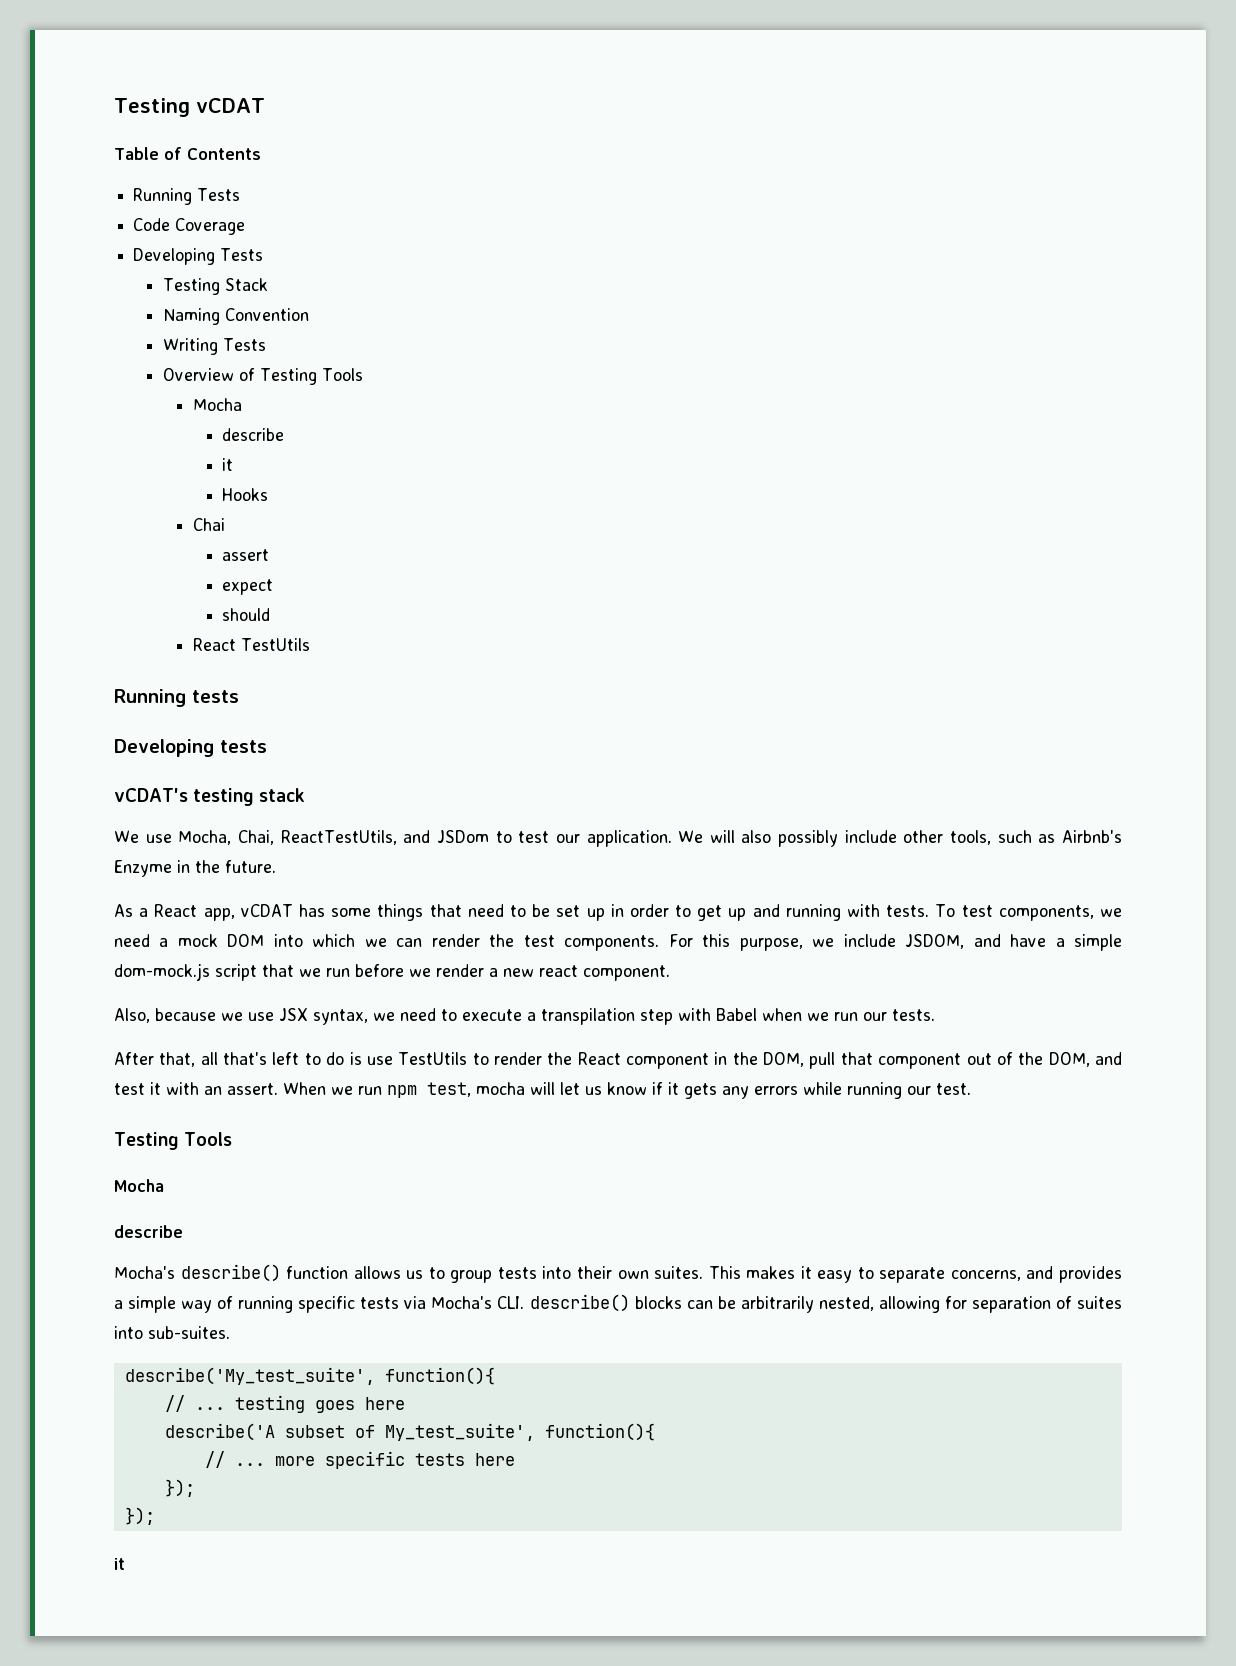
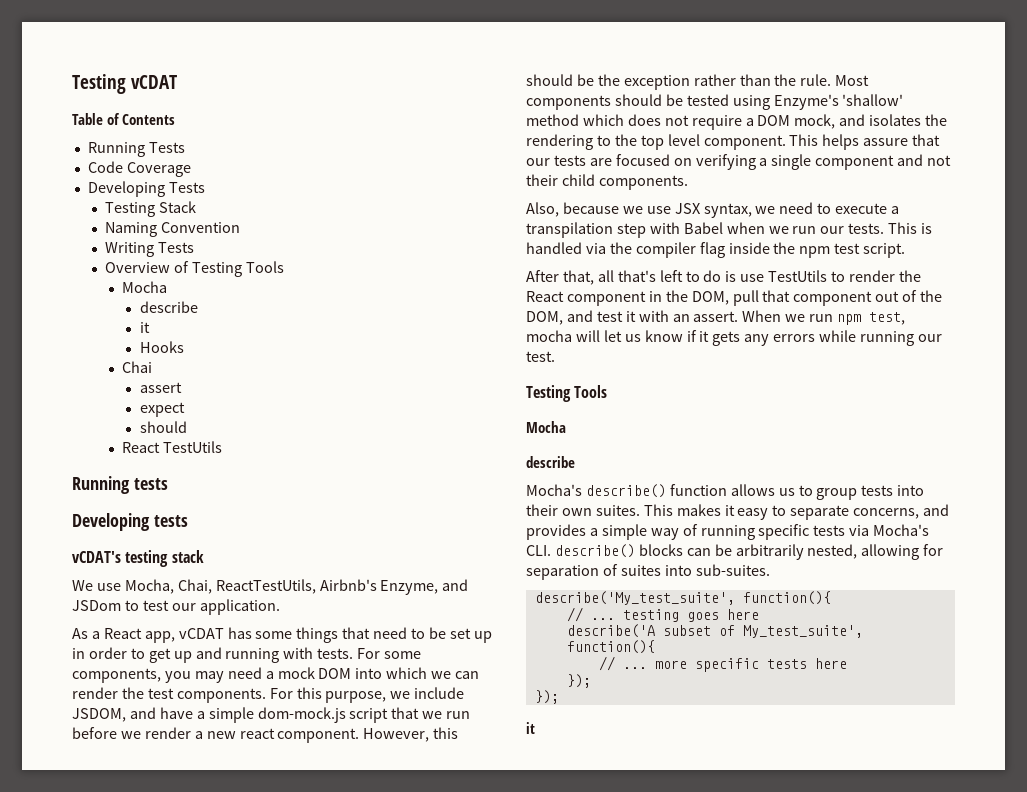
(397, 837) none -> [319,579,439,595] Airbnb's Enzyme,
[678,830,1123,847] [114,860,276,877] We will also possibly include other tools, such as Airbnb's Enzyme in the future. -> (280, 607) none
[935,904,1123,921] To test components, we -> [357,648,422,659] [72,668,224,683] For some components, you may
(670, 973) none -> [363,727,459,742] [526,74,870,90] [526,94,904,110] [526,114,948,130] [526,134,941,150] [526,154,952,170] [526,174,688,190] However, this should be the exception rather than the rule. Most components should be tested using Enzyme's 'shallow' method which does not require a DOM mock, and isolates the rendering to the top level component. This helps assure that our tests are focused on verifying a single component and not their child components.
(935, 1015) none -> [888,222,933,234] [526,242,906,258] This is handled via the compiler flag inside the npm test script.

--

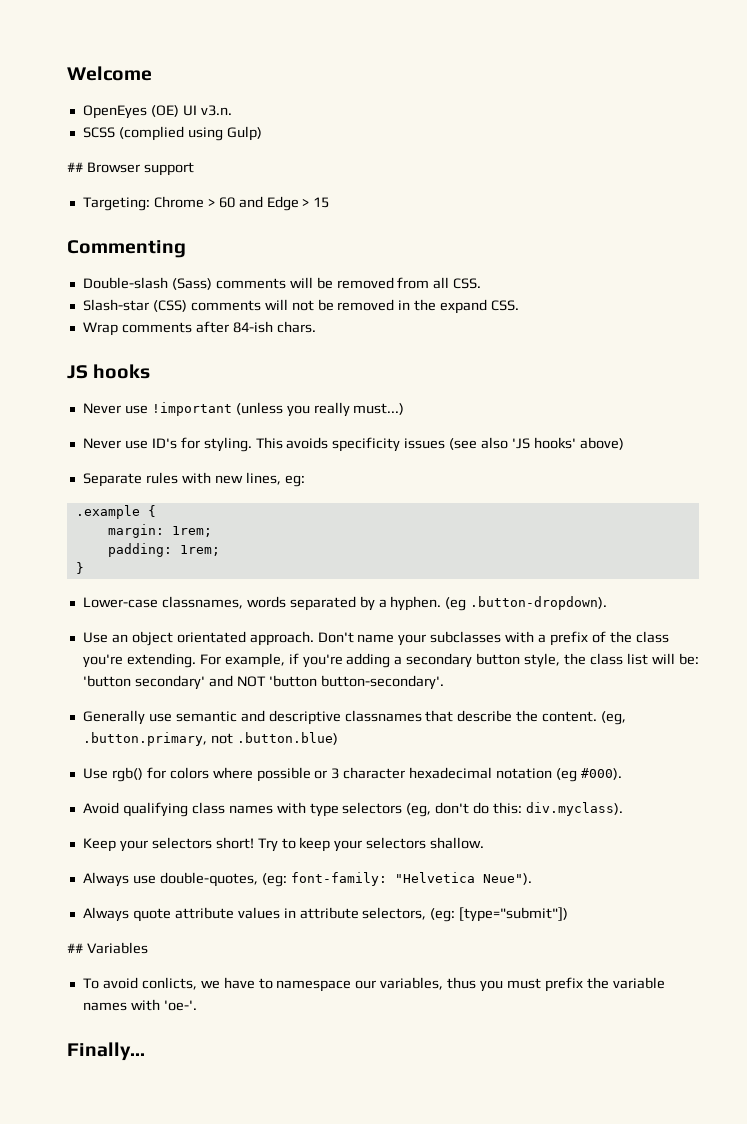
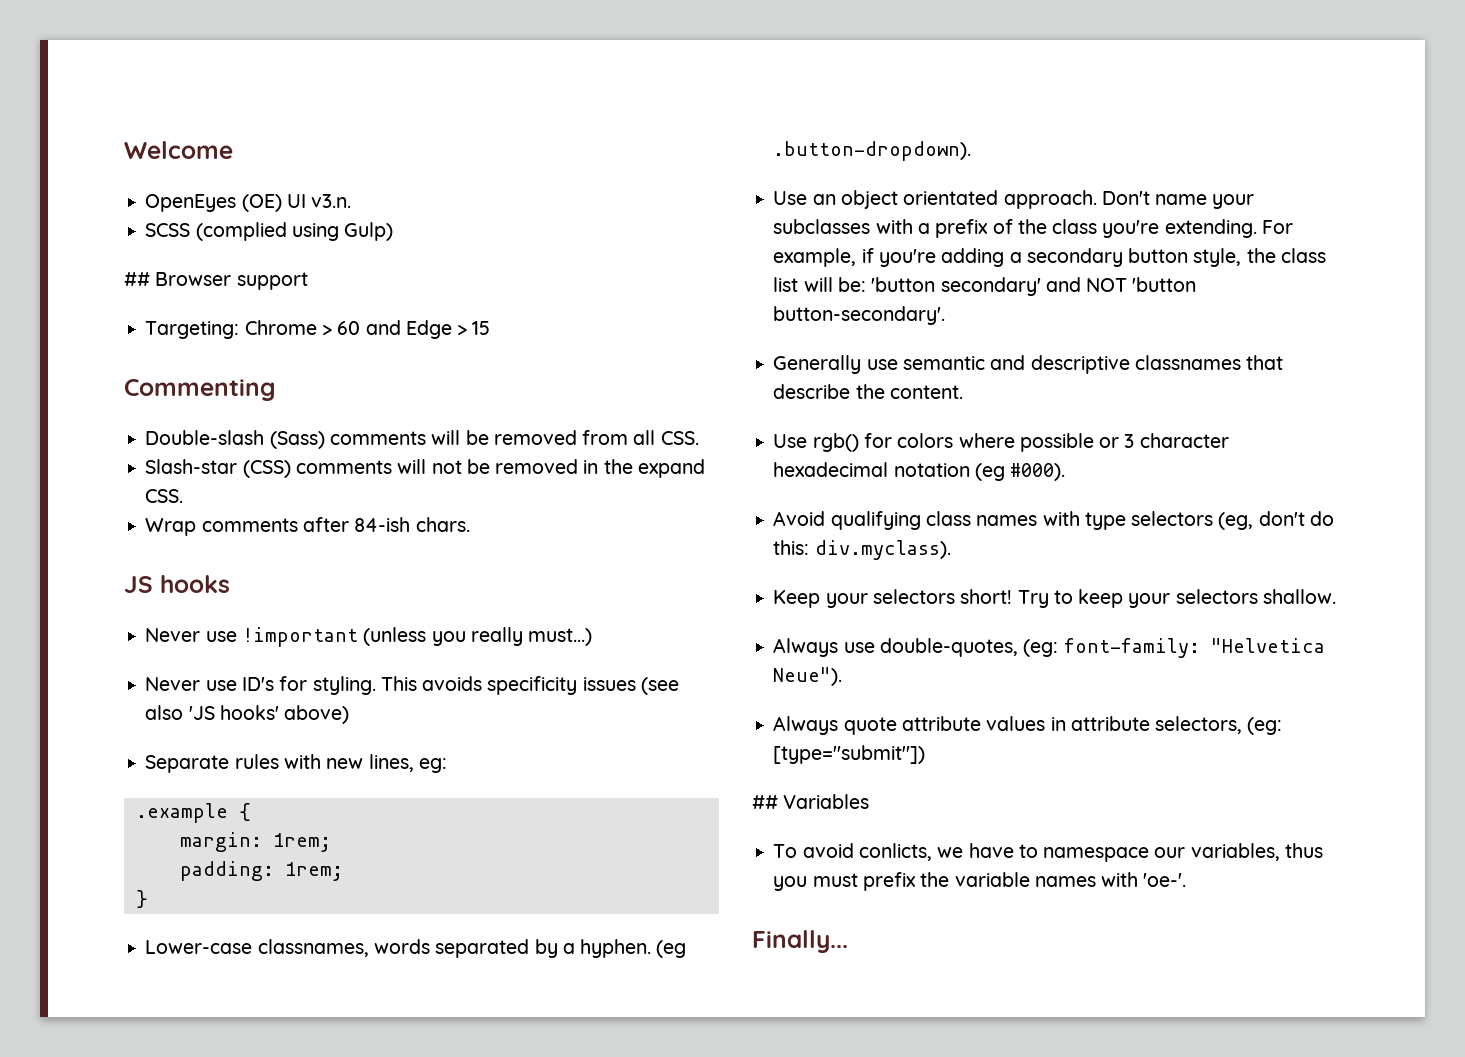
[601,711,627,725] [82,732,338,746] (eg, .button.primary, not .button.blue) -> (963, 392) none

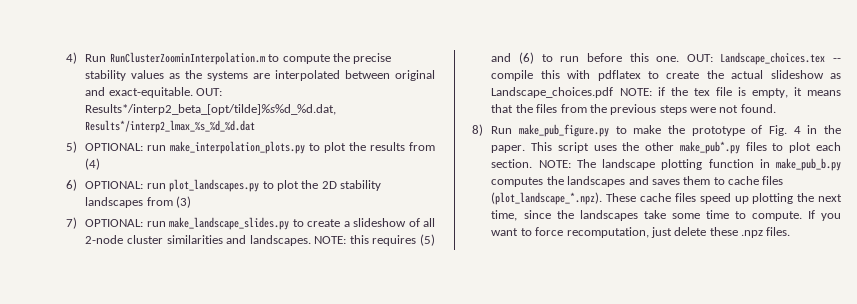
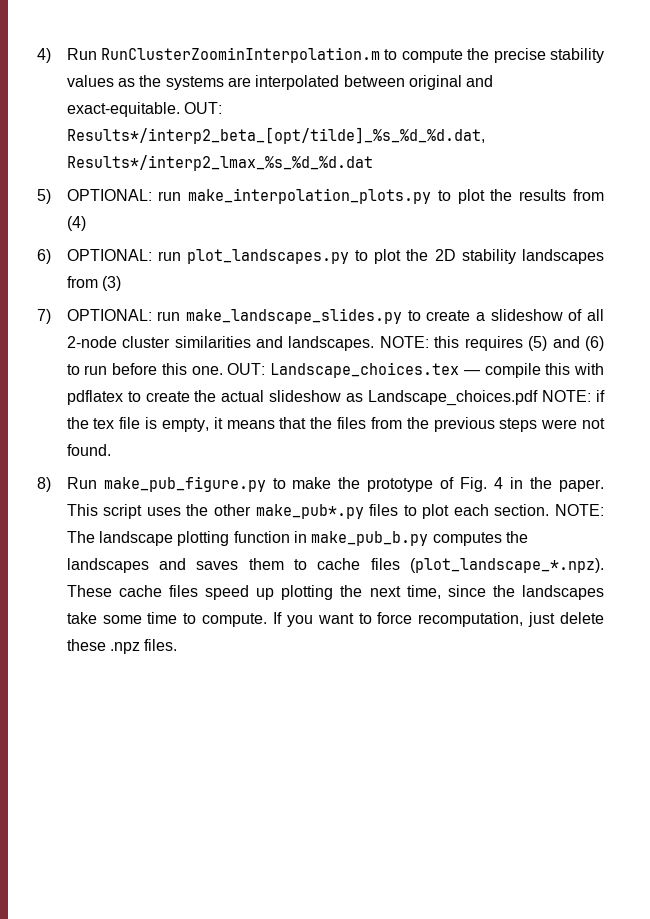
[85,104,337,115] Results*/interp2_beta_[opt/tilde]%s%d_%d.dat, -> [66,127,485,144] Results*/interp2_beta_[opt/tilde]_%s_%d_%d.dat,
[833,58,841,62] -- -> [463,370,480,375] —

▸ Goal of the exercise: Copy the entries above exactly, but only from the line holding "[678,830,1123,847] [114,860,276,877] We" through the line holding "[935,904,1123,921] To test", both included.

▸ Exercise result:
[678,830,1123,847] [114,860,276,877] We will also possibly include other tools, such as Airbnb's Enzyme in the future. -> (280, 607) none
[935,904,1123,921] To test components, we -> [357,648,422,659] [72,668,224,683] For some components, you may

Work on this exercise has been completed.